Hirabayashi Matthew T, Lee Dayeong, King Joshua T, Thomsen Samuel, An Jella A
University of Missouri Columbia School of Medicine, Columbia, MO, USA.
Department of Ophthalmology, Mason Eye Institute, University of Missouri School of Medicine, Columbia, MO, USA.
Clin Ophthalmol. 2019 Oct 15;13:2017-2024. doi: 10.2147/OPTH.S208468. eCollection 2019.
To compare reductions in intraocular pressure (IOP) and IOP-lowering medication use following sectoral excisional goniotomy with the Kahook Dual Blade (KDB) or 360° trabeculotomy (via either Trab360 or gonioscopy-assisted transluminal trabeculotomy [GATT]) in eyes with open-angle glaucoma (OAG) undergoing phacoemulsification cataract surgery.
A retrospective review was conducted to collect data from adult subjects with early to advanced primary or secondary OAG undergoing phacoemulsification combined with either KDB or 360° trabeculotomy (Trab360 or GATT) between August 1, 2016 and July 30, 2018 for which 6-month follow-up was available. Data collected included IOP, glaucoma medications, adverse events, and additional IOP-lowering procedures. The primary outcome measure was surgical success (≥20% IOP or ≥1 medication reduction without additional IOP-lowering procedures) at 6 months.

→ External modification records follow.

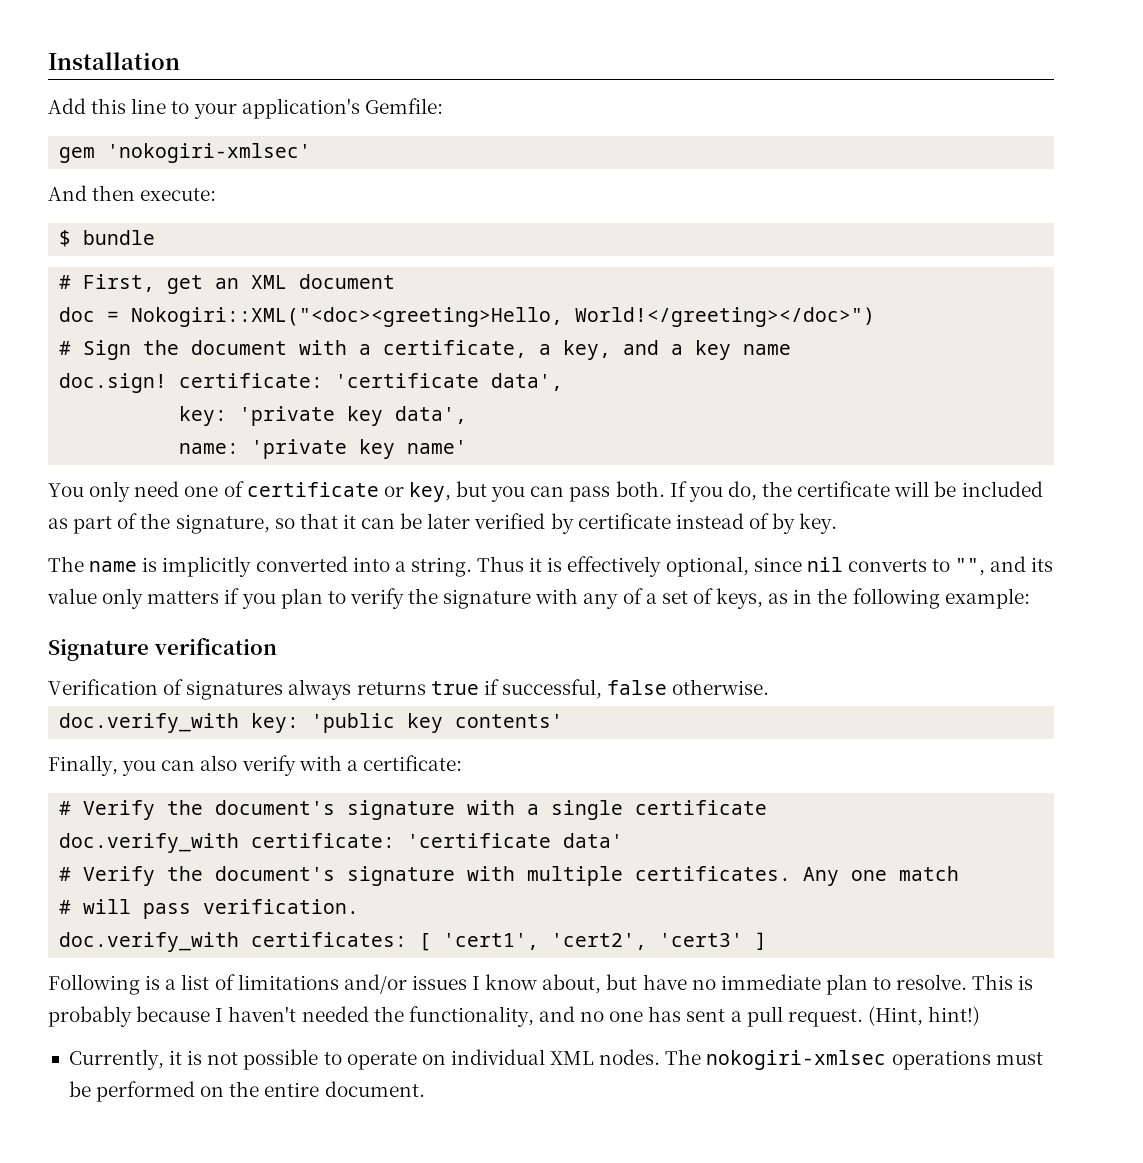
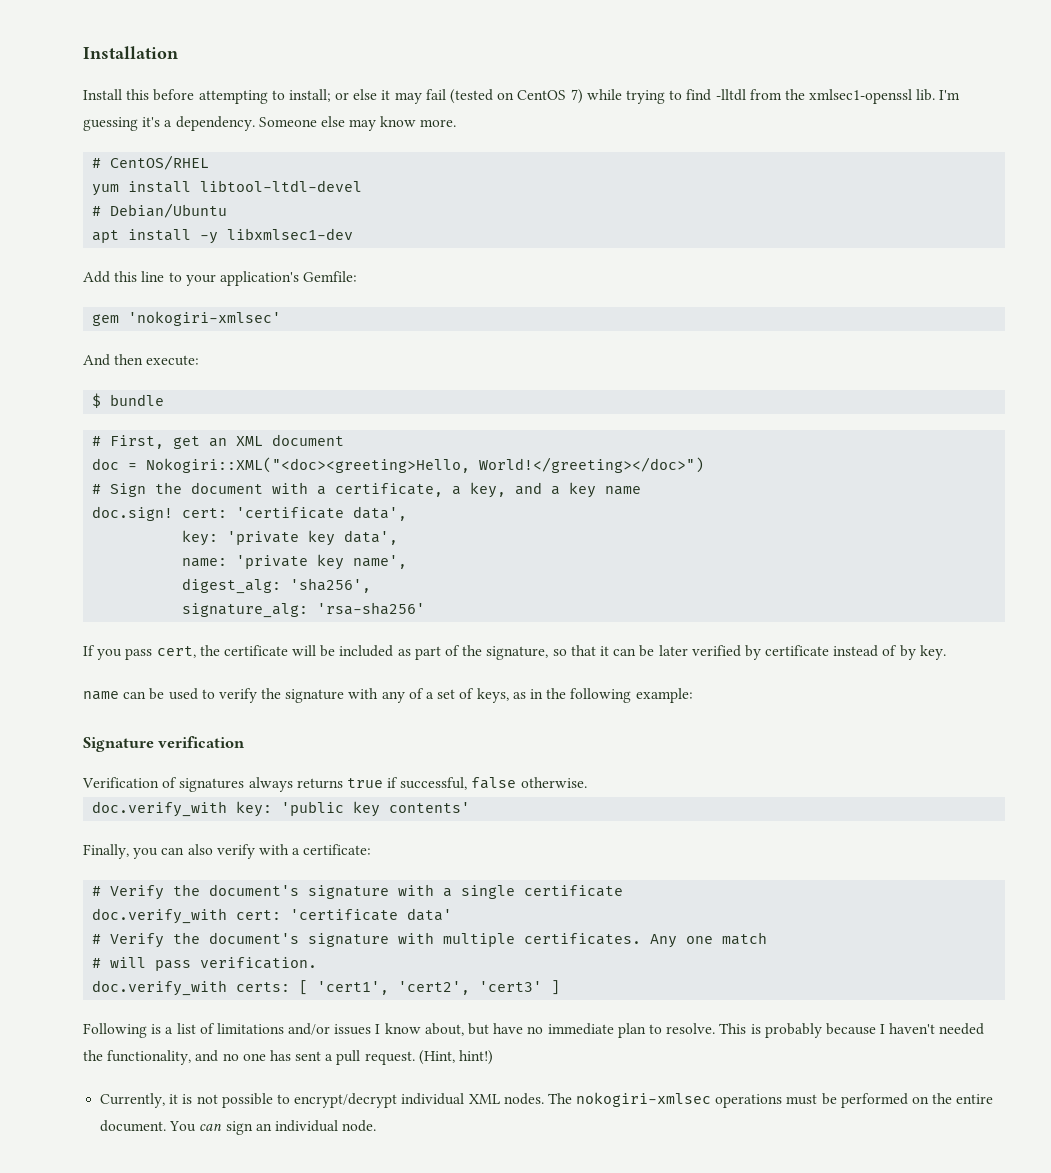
(180, 61) none -> [83,89,961,104] [83,116,457,131] [92,155,210,170] [92,180,363,196] [92,203,228,218] [92,228,354,244] // Install this before attempting to install; or else it may fail (tested on CentOS 7) while trying to find -lltdl from the xmlsec1-openssl lib. I'm guessing it's a dependency. Someone else may know more. // # CentOS/RHEL // yum install libtool-ltdl-devel // # Debian/Ubuntu // apt install -y libxmlsec1-dev
[179,373,324,388] certificate: -> [182,508,228,518] cert:
[407,440,468,454] [48,481,757,502] name' // You only need one of certificate or key, but you can pass both. If you do, -> [353,555,408,569] [182,578,372,594] [182,602,426,618] [83,645,196,660] name', // digest_alg: 'sha256', // signature_alg: 'rsa-sha256' // If you pass cert,
[48,556,1054,577] [47,588,323,609] The name is implicitly converted into a string. Thus it is effectively optional, since nil converts to "", and its value only matters if you plan -> [83,688,198,700] name can be used
[251,833,396,848] certificate: -> [236,910,282,920] cert:
[251,932,408,947] certificates: -> [236,982,291,992] certs:
[346,1052,446,1070] operate on -> [294,1093,398,1108] encrypt/decrypt
(425, 1089) none -> [169,1120,377,1135] You can sign an individual node.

Data were collected from 74 eyes of 61 subjects undergoing KDB excisional goniotomy and 27 eyes of 25 subjects undergoing 360° trabeculotomy (19 eyes of 17 subjects undergoing Trab360 and 8 eyes of 8 subjects undergoing GATT). At 6 months, 81.7% (58/71) of KDB eyes and 84.6% (22/26) of 360° trabeculotomy eyes achieved surgical successes (=0.737). Mean IOP reductions and medication reductions were similar between groups at 6 months. However, more eyes undergoing KDB than Trab360/GATT achieved target IOP ≤18 mmHg (80.0% [56/70] vs 59.3% [16/27], =0.040) and ≤15 mmHg (61.4% [43/70] vs 25.9% [7/27], =0.003) without further IOP-lowering interventions at 6 months. The nature and frequency of adverse events were similar between groups.

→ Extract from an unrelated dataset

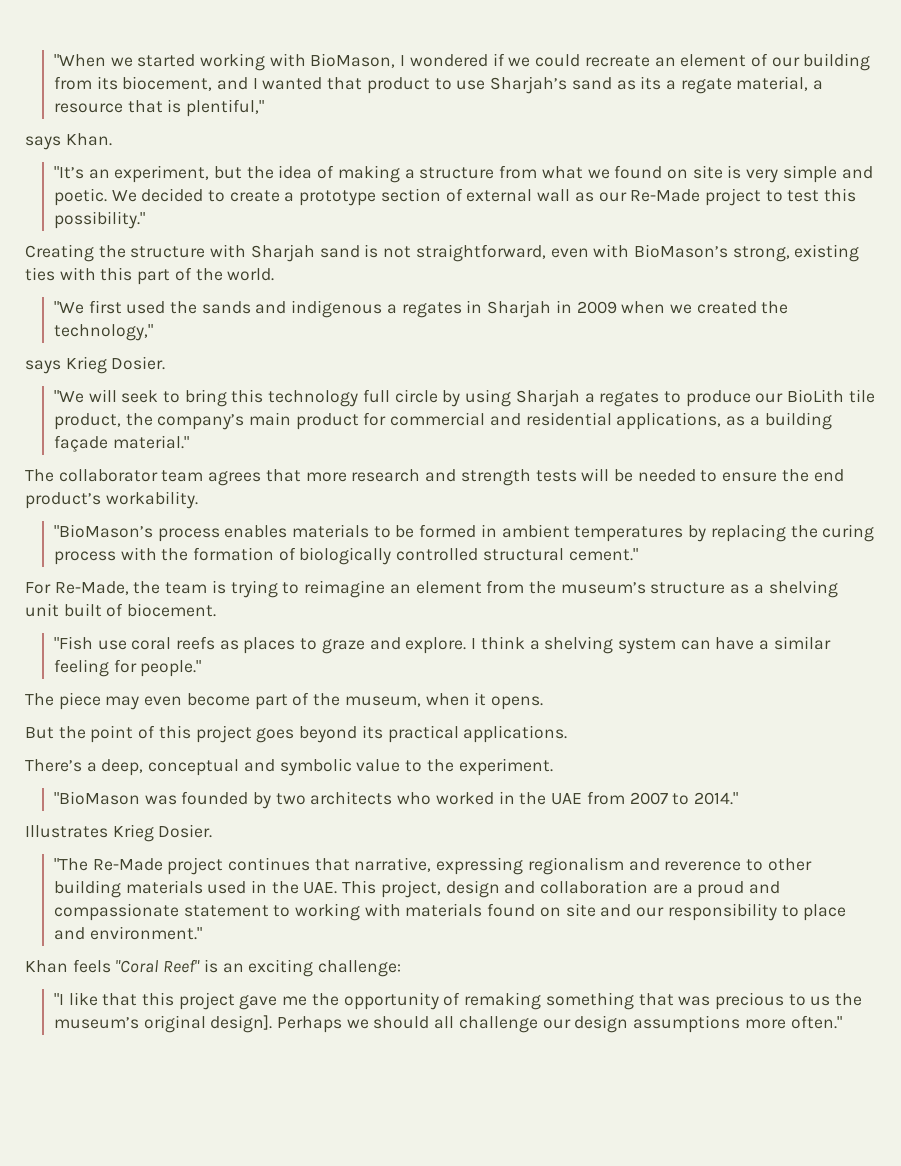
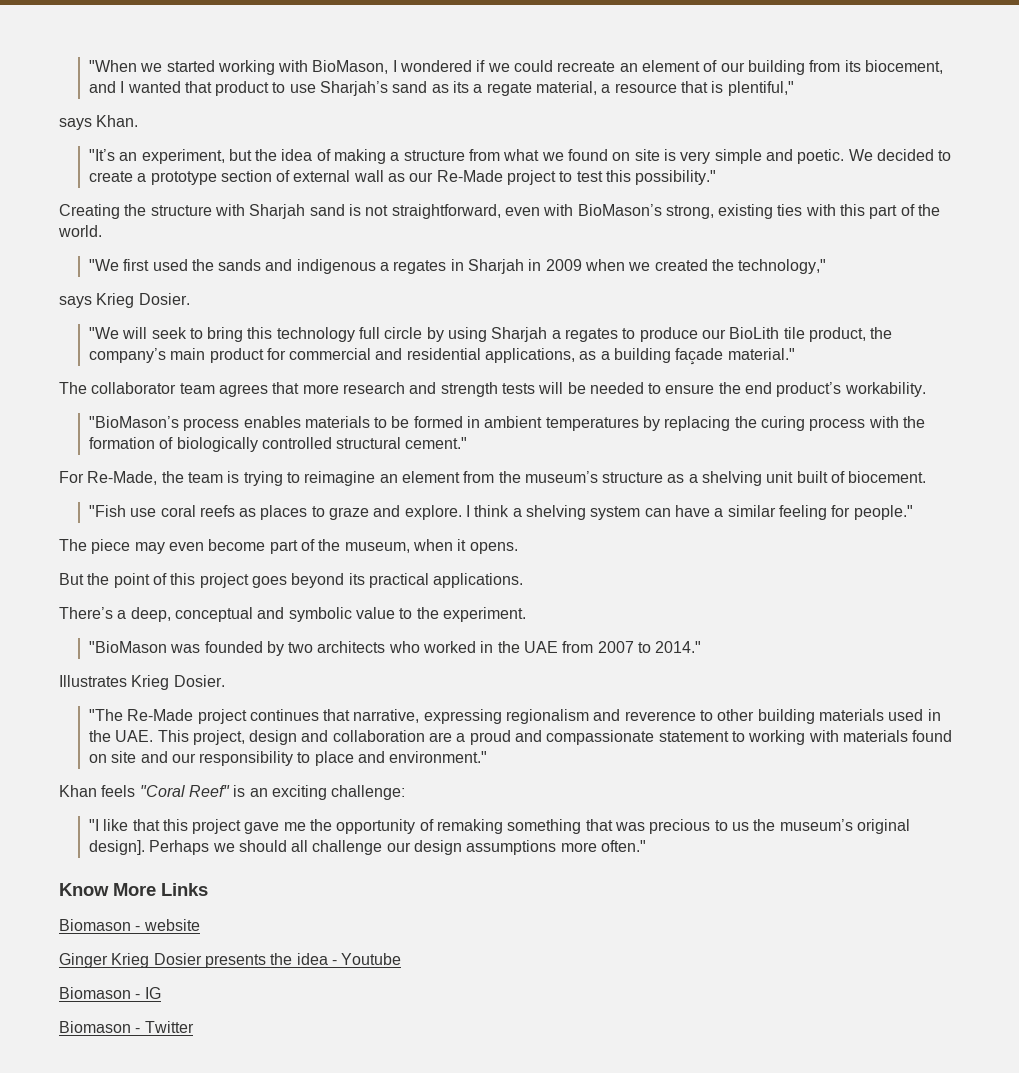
(842, 1022) none -> [59,883,208,896] [59,919,200,931] [59,953,402,968] [59,987,161,999] [59,1021,194,1033] // Know More Links // Biomason - website // Ginger Krieg Dosier presents the idea - Youtube // Biomason - IG // Biomason - Twitter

Both KDB and Trab360 or GATT procedures similarly lowered both IOP and the need for IOP-lowering medications during the first 6 postoperative months. More eyes undergoing KDB excisional goniotomy than 360° trabeculotomy attained target IOP ≤18 mmHg and ≤15 mmHg at 6 months. A full 360° trabecular bypass may not be necessary to achieve maximal efficacy from this class of micro-invasive glaucoma procedures.
比较在接受白内障超声乳化手术的开角型青光眼(OAG)患者中,使用Kahook双刀(KDB)进行扇形切除性房角切开术与360°小梁切开术(通过Trab360或房角镜辅助经腔小梁切开术[GATT])后眼压(IOP)的降低情况以及降眼压药物的使用情况。
进行一项回顾性研究,收集2016年8月1日至2018年7月30日期间接受白内障超声乳化联合KDB或360°小梁切开术(Trab360或GATT)且有6个月随访数据的成年早、中、晚期原发性或继发性OAG患者的数据。收集的数据包括眼压、青光眼药物、不良事件和其他降眼压手术。主要观察指标是6个月时的手术成功率(眼压降低≥20%或降眼压药物减少≥1种且无需额外降眼压手术)。
收集了61例接受KDB切除性房角切开术患者的74只眼和25例接受360°小梁切开术患者的27只眼的数据(17例接受Trab360的患者的19只眼和8例接受GATT的患者的8只眼)。6个月时,KDB组81.7%(58/71)的眼和360°小梁切开术组84.6%(22/26)的眼取得了手术成功(P=0.737)。两组在6个月时平均眼压降低和药物减少情况相似。然而,在6个月时,无需进一步降眼压干预的情况下,接受KDB手术的眼比接受Trab360/GATT手术的眼达到目标眼压≤18 mmHg(80.0%[56/70]对59.3%[16/27],P=0.040)和≤15 mmHg(61.4%[43/70]对25.9%[7/27],P=0.003)的更多。两组不良事件的性质和发生率相似。
KDB和Trab360或GATT手术在术后前6个月同样降低了眼压和降眼压药物的需求。接受KDB切除性房角切开术的眼比接受360°小梁切开术的眼在6个月时达到目标眼压≤18 mmHg和≤15 mmHg的更多。对于这类微创青光眼手术,可能无需进行完整的360°小梁旁路手术即可实现最大疗效。